START RECORDS TO USE

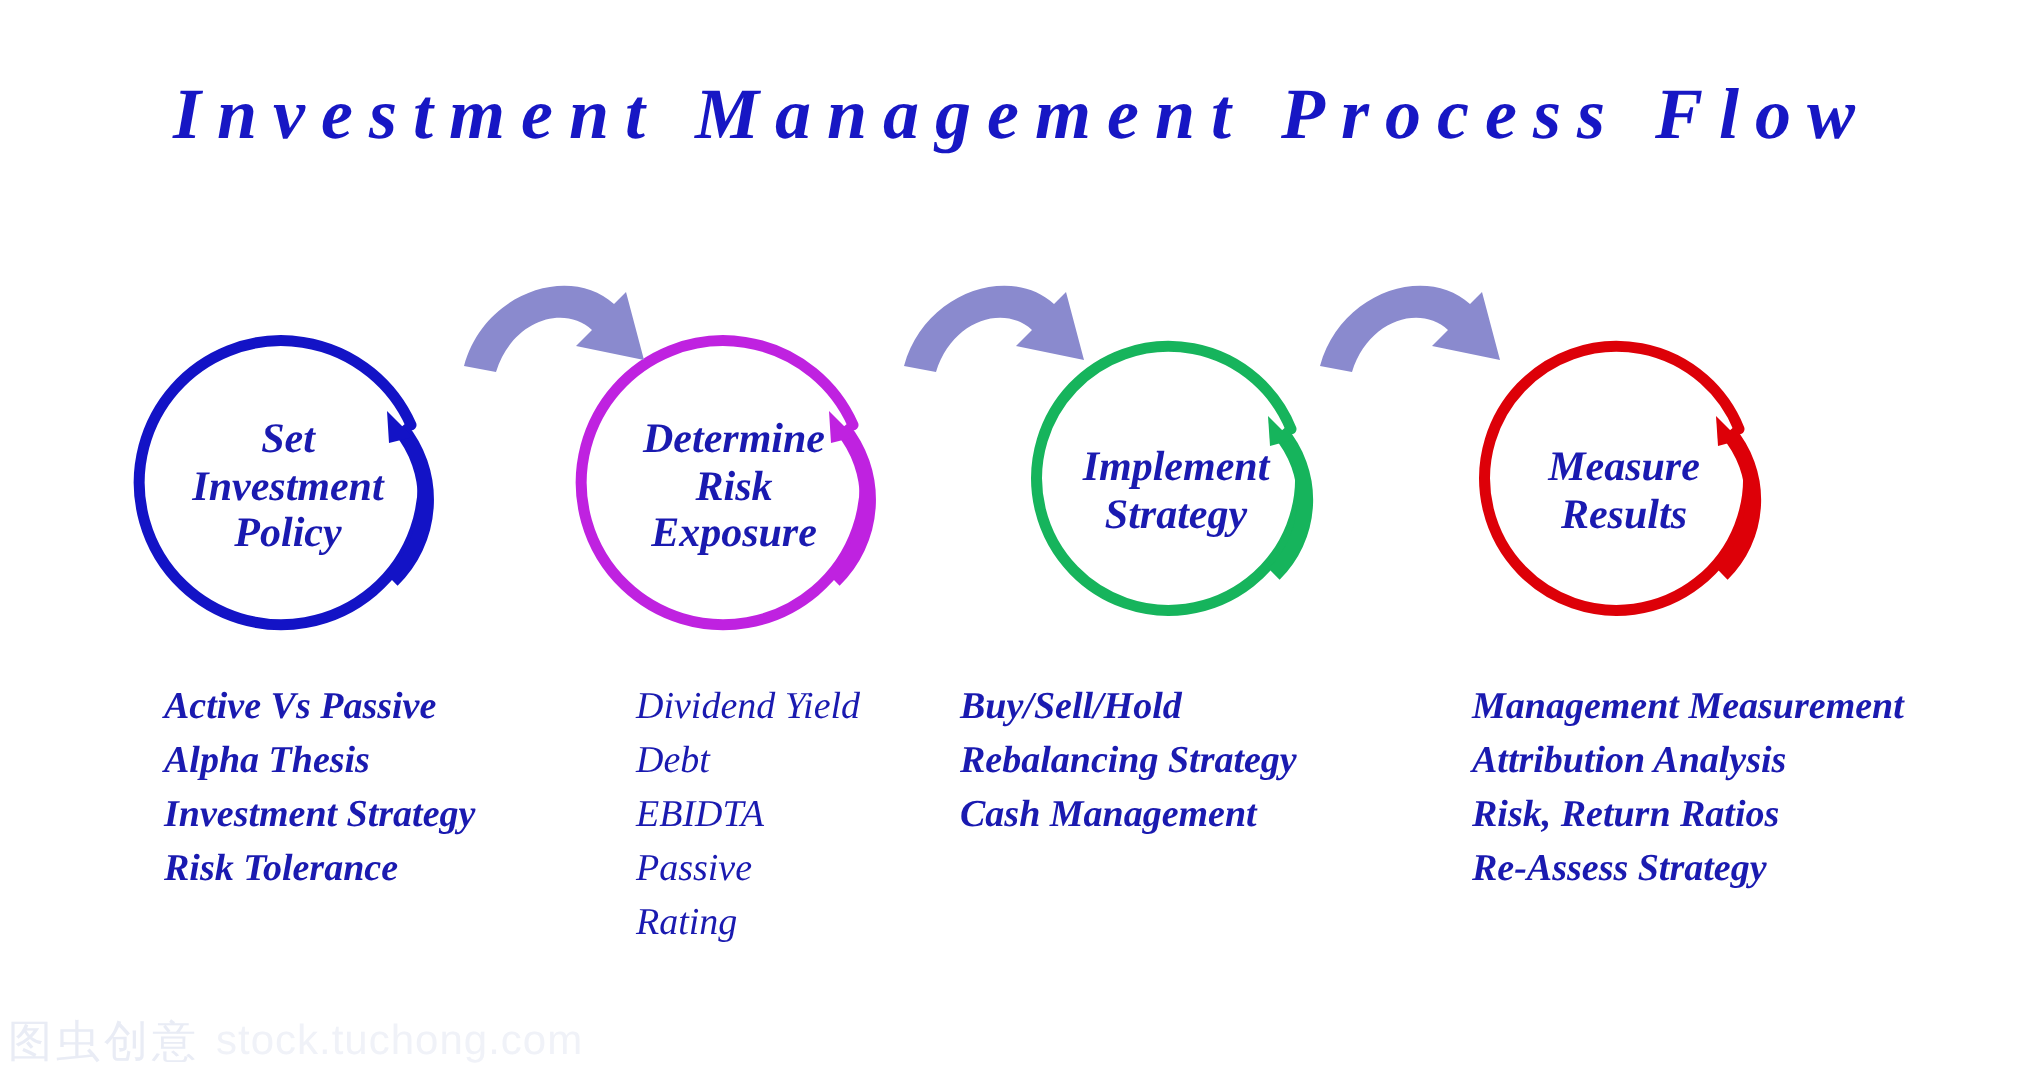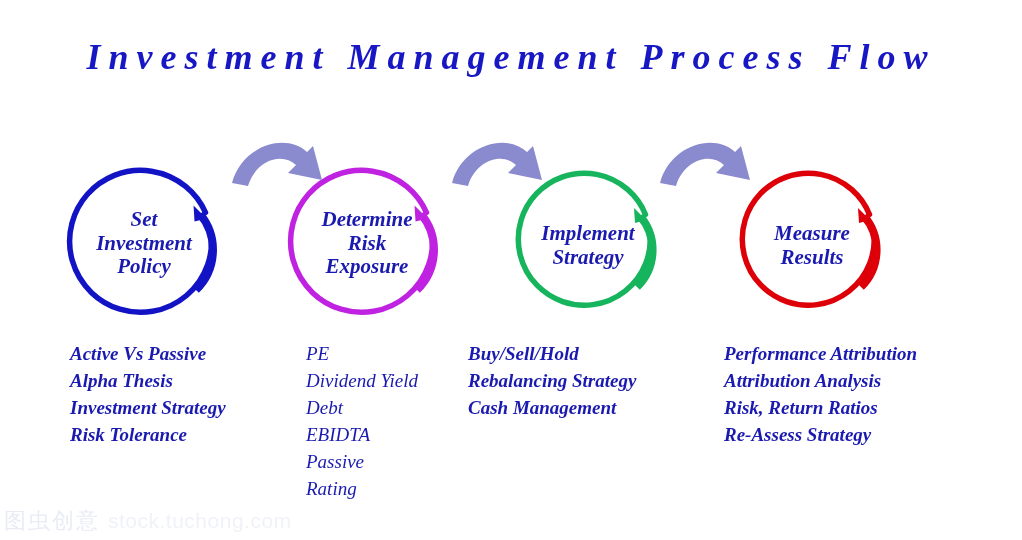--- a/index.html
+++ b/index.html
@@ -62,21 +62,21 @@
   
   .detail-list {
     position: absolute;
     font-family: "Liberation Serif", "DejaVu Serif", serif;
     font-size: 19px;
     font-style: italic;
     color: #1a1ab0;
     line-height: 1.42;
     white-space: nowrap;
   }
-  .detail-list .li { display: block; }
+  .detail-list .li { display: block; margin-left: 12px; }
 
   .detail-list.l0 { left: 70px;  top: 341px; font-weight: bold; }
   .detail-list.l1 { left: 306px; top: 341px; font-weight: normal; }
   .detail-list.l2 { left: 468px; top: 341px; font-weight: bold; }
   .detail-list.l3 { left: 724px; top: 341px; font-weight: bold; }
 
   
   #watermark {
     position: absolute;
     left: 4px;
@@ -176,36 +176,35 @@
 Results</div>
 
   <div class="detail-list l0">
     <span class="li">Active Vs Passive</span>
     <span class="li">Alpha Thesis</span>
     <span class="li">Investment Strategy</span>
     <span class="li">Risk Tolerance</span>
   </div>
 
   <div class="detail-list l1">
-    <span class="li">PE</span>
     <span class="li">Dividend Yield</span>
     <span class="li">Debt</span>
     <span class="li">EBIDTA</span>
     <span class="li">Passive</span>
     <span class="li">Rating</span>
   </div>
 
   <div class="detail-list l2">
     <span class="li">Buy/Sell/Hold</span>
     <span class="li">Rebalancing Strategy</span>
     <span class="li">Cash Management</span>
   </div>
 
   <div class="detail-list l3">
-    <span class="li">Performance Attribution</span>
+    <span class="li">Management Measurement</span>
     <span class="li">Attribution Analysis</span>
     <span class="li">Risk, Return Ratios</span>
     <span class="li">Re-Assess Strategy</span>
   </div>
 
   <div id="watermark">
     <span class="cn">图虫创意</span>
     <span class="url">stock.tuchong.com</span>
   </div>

END RECORDS TO USE

- DIRECTIONS
Among the lines above, find those with the word "Risk". Copy them.

- ANSWER BOX
     <span class="li">Risk Tolerance</span>
     <span class="li">Risk, Return Ratios</span>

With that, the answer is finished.